33. "In zahllosen Schriften, ruft man uns zu, habe man sich bemüht, das Verhältnis zwischen Seele und Leib aufzuklären und den Dualismus wieder zu beseitigen, den man erst willkürlich geschaffen, und doch hätte man einsehn können und sollen, dass all dies Bemühen notwendig erfolglos sein müsse: denn wie wir ein lebendiges Wesen wohl zerlegen und damit zerstören, nie aber wieder zu seiner ursprünglichen Form zusammensetzen können, so seien auch Seele und Leib, einmal künstlich getrennt, nie wieder zu vereinigen." Solche Versicherungen in der Tat sind nicht geeignet, unsere Hoffnungen herabzustimmen, denn ihre unklaren Vergleiche widerlegen sich selbst. Wenn wir ein organisches Wesen in seine Bestandteile zerlegen und es dann nicht wieder zusammenfügen können, nun wohlan, so war doch wenigstens die Zerlegung richtig, und die nicht wieder vereinbaren Bestandteile sind denn doch eben in ihm wirklich enthalten gewesen.

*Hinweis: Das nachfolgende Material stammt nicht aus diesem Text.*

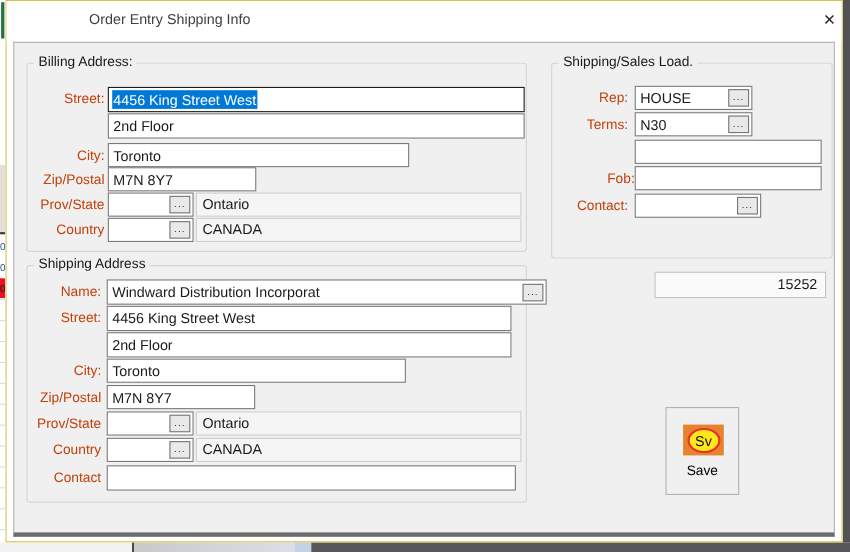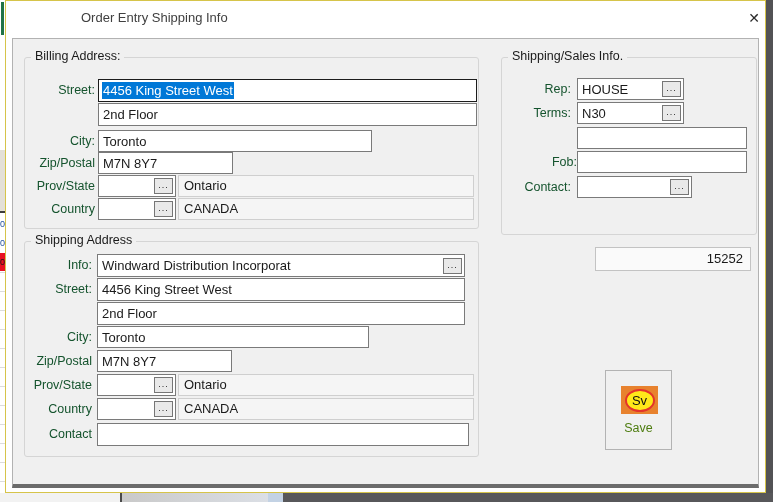--- a/index.html
+++ b/index.html
@@ -41,21 +41,21 @@
 
   
   .group { position:absolute; border:1px solid #d5d5d5; border-radius:3px; }
   .group-label { position:absolute; left:6px; top:-9px; background:#f0f0f0; padding:0 4px;
       font-size:12.5px; color:#1a1a1a; white-space:nowrap; }
   #group-billing  { left:18px;  top:56px;  width:455px; height:172px; }
   #group-shipping { left:18px;  top:240px; width:455px; height:216px; }
   #group-sales    { left:495px; top:56px;  width:256px; height:178px; }
 
   
-  .lbl { position:absolute; height:22px; line-height:22px; font-size:12.5px; color:#14532d;
+  .lbl { position:absolute; height:22px; line-height:22px; font-size:12.5px; color:#c2410c;
       text-align:right; white-space:nowrap; }
   .field, .field-ro, .combo { position:absolute; background:#fff; border:1px solid #7a7a7a;
       font-size:13px; color:#1a1a1a; }
   .field input { width:100%; height:100%; border:0; outline:0; background:transparent;
       font-family:"Liberation Sans",sans-serif; font-size:13px; color:#1a1a1a; padding:0 4px; }
   .field-focused { border:1px solid #1c1c1c; }
   .field-focused .sel { display:inline-block; margin:2px 0 0 3px; padding:0 1px;
       background:#0078d7; color:#fff; line-height:17px; }
   .field-ro { background:#f5f5f5; border:1px solid #cfcfcf; line-height:20px; padding:0 5px; }
   .composite { position:absolute; background:#fff; border:1px solid #7a7a7a; }
@@ -74,21 +74,21 @@
       display:flex; align-items:center; justify-content:center; text-align:center;
       line-height:16px; padding:0 10px; cursor:pointer; }
   .btn-save { position:absolute; left:599px; top:369px; width:67px; height:80px;
       background:#f0f0f0; border:1px solid #b3b3b3; cursor:pointer; }
   .save-icon { position:absolute; left:15px; top:15px; width:37px; height:28px; background:#e8822e;
       display:flex; align-items:center; justify-content:center; }
   .save-ellipse { width:30px; height:23px; background:#ffe81a; border:2px solid #e3342b;
       border-radius:50%; display:flex; align-items:center; justify-content:center;
       font-size:13px; color:#111; }
   .save-label { position:absolute; left:0; right:0; top:50px; text-align:center;
-      font-size:12.5px; color:#4d7c0f; }
+      font-size:12.5px; color:#000000; }
 </style>
 </head>
 <body>
 
 <div id="stage">
 
   <div class="bg-left">
     <div class="green-bar"></div>
     <div class="beige"></div>
     <div class="dark-rule"></div>
@@ -151,22 +151,22 @@
     <span class="lbl" style="left:0;width:89px;top:197px">Country</span>
     <div class="composite" style="left:92px;top:197px;width:78px;height:22px">
       <span class="txt"></span>
       <span class="mini-btn">...</span>
     </div>
     <div class="field-ro" style="left:172px;top:197px;width:296px;height:22px">CANADA</div>
 
     <div class="group" id="group-shipping">
       <span class="group-label">Shipping Address</span>
     </div>
-    <span class="lbl" style="left:0;width:86px;top:253px">Info:</span>
-    <div class="composite" style="left:91px;top:253px;width:368px;height:23px">
+    <span class="lbl" style="left:0;width:86px;top:253px">Name:</span>
+    <div class="composite" style="left:91px;top:253px;width:400px;height:23px">
       <span class="txt" style="line-height:22px">Windward Distribution Incorporat</span>
       <span class="mini-btn">...</span>
     </div>
     <span class="lbl" style="left:0;width:86px;top:277px">Street:</span>
     <div class="field" style="left:91px;top:277px;width:368px;height:23px">
       <input value="4456 King Street West" style="">
     </div>
     <div class="field" style="left:91px;top:301px;width:368px;height:23px">
       <input value="2nd Floor" style="">
     </div>
@@ -189,21 +189,21 @@
       <span class="txt"></span>
       <span class="mini-btn">...</span>
     </div>
     <div class="field-ro" style="left:172px;top:397px;width:296px;height:22px">CANADA</div>
     <span class="lbl" style="left:0;width:86px;top:422px">Contact</span>
     <div class="field" style="left:91px;top:422px;width:372px;height:23px">
       <input value="" style="">
     </div>
 
     <div class="group" id="group-sales">
-      <span class="group-label">Shipping/Sales Info.</span>
+      <span class="group-label">Shipping/Sales Load.</span>
     </div>
     <span class="lbl" style="left:465px;width:100px;top:77px">Rep:</span>
     <div class="composite" style="left:571px;top:77px;width:107px;height:22px">
       <span class="txt">HOUSE</span>
       <span class="mini-btn">...</span>
     </div>
     <span class="lbl" style="left:465px;width:100px;top:101px">Terms:</span>
     <div class="composite" style="left:571px;top:101px;width:107px;height:22px">
       <span class="txt">N30</span>
       <span class="mini-btn">...</span>

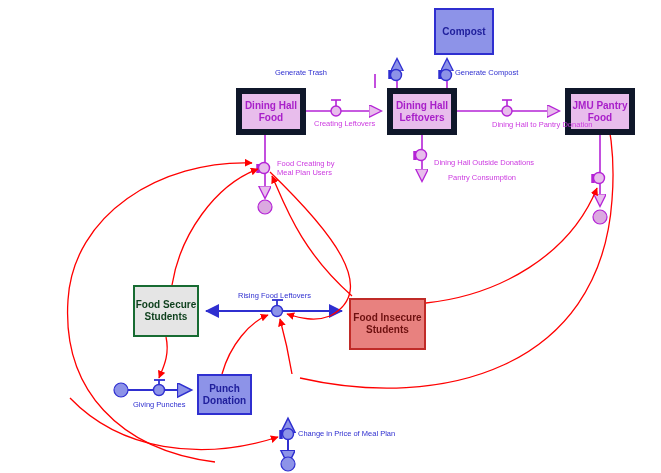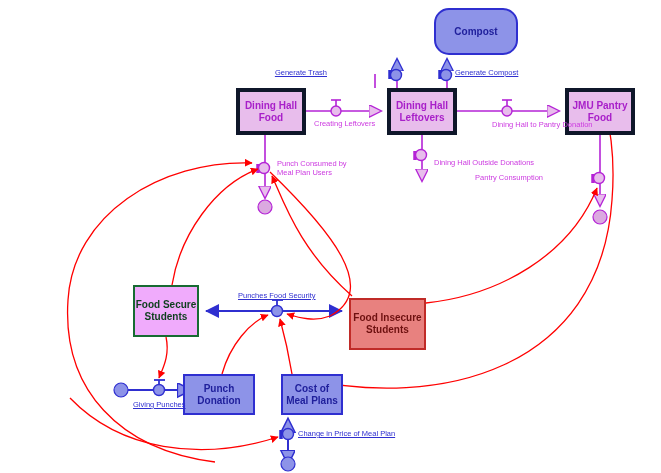--- a/index.html
+++ b/index.html
@@ -1,25 +1,25 @@
 <!DOCTYPE html>
 <html><head>
 <meta charset="utf-8">
 <style>
   html,body{margin:0;padding:0;background:#ffffff;}
   body{width:661px;height:473px;overflow:hidden;font-family:"Liberation Sans",sans-serif;}
   #stage{position:relative;width:661px;height:473px;background:#ffffff;}
   svg.layer{position:absolute;left:0;top:0;width:661px;height:473px;}
   .stock{position:absolute;box-sizing:border-box;display:flex;align-items:center;justify-content:center;text-align:center;font-weight:bold;font-size:10px;line-height:12px;}
   .stock-blue{background:#8d93e8;border:2px solid #2f2fd0;color:#20209c;}
-  .stock-pink{background:#e8bdec;border:4px solid #0f172a;color:#a81fc9;align-items:center;}
-  .stock-green{background:#f0abfc;border:2px solid #176b32;color:#0d3f1c;}
+  .stock-pink{background:#e8bdec;border:6px solid #0f172a;color:#a81fc9;align-items:center;}
+  .stock-green{background:#e5e5e5;border:2px solid #176b32;color:#0d3f1c;}
   .stock-red{background:#e8817f;border:2px solid #c02b28;color:#6e1110;}
   .lbl{position:absolute;font-size:7.5px;line-height:9px;white-space:nowrap;}
-  .lbl-blue{color:#2f2fd0;text-decoration:underline;}
+  .lbl-blue{color:#2f2fd0;}
   .lbl-pink{color:#cc3ae0;}
   .lbl2{position:absolute;font-size:7.5px;line-height:9px;text-align:left;}
 </style>
 </head>
 <body>
 
 <div id="stage">
 
   <svg class="layer" viewBox="0 0 661 473">
     <defs>
@@ -125,21 +125,21 @@
     <path d="M166,337 C170,355 163,368 159,378" fill="none" stroke="#ff0000" stroke-width="1.3" marker-end="url(#ah-red)"></path>
 
     <path d="M222,374 C230,345 250,322 268,315" fill="none" stroke="#ff0000" stroke-width="1.3" marker-end="url(#ah-red)"></path>
 
     <path d="M292,374 C288,350 283,330 280,319" fill="none" stroke="#ff0000" stroke-width="1.3" marker-end="url(#ah-red)"></path>
 
     <path d="M70,398 C120,450 200,462 278,437" fill="none" stroke="#ff0000" stroke-width="1.3" marker-end="url(#ah-red)"></path>
   </svg>
 
 
-  <div class="stock stock-blue" style="left:434px;top:8px;width:84px;height:47px;border-radius:15px;">
+  <div class="stock stock-blue" style="left:434px;top:8px;width:60px;height:47px;">
     <span>Compost</span>
   </div>
 
   <div class="stock stock-pink" style="left:236px;top:88px;width:70px;height:47px;">
     <span>
       <span>Dining Hall</span><br>
       <span>Food</span>
     </span>
   </div>
 
@@ -165,50 +165,44 @@
     </span>
   </div>
 
   <div class="stock stock-red" style="left:349px;top:298px;width:77px;height:52px;">
     <span>
       <span>Food Insecure</span><br>
       <span>Students</span>
     </span>
   </div>
 
-  <div class="stock stock-blue" style="left:183px;top:374px;width:72px;height:41px;">
+  <div class="stock stock-blue" style="left:197px;top:374px;width:55px;height:41px;">
     <span>
       <span>Punch</span><br>
       <span>Donation</span>
     </span>
   </div>
 
-  <div class="stock stock-blue" style="left:281px;top:374px;width:62px;height:41px;">
-    <span>
-      <span>Cost of</span><br>
-      <span>Meal Plans</span>
-    </span>
-  </div>
 
   <div class="lbl lbl-blue" style="left:327px;top:68px;transform:translateX(-100%);">Generate Trash</div>
 
   <div class="lbl lbl-blue" style="left:455px;top:68px;">Generate Compost</div>
 
   <div class="lbl lbl-pink" style="left:314px;top:119px;">Creating Leftovers</div>
 
   <div class="lbl lbl-pink" style="left:456px;top:120px;padding-left:36px;">Dining Hall to Pantry Donation</div>
 
   <div class="lbl lbl-pink" style="left:434px;top:151px;margin-top:7px;">Dining Hall Outside Donations</div>
 
   <div class="lbl2 lbl-pink" style="left:277px;top:159px;">
-    <div>Punch Consumed by</div>
+    <div>Food Creating by</div>
     <div>Meal Plan Users</div>
   </div>
 
-  <div class="lbl lbl-pink" style="left:516px;top:173px;transform:translateX(-100%);margin-left:27px;">Pantry Consumption</div>
-
-  <div class="lbl lbl-blue" style="left:238px;top:291px;">Punches Food Security</div>
+  <div class="lbl lbl-pink" style="left:516px;top:173px;transform:translateX(-100%);">Pantry Consumption</div>
+
+  <div class="lbl lbl-blue" style="left:238px;top:291px;">Rising Food Leftovers</div>
 
   <div class="lbl lbl-blue" style="left:133px;top:400px;">Giving Punches</div>
 
   <div class="lbl lbl-blue" style="left:298px;top:429px;">Change in Price of Meal Plan</div>
 
 </div>
 
 </body></html>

Möge uns dies ein Vorzeichen sein, dass auch unsere Trennung zwischen Körper und Seele zwei wirklich vorhandene Prinzipien scheidet; sollten wir nun wirklich das Geheimnis ihrer Wiedervereinbarkeit nicht erraten, so ist doch gewiß, dass noch weniger mit den Erscheinungen zurechtkommen wird, wer nicht einmal das offenbare Geheimnis ihrer Trennbarkeit kennt.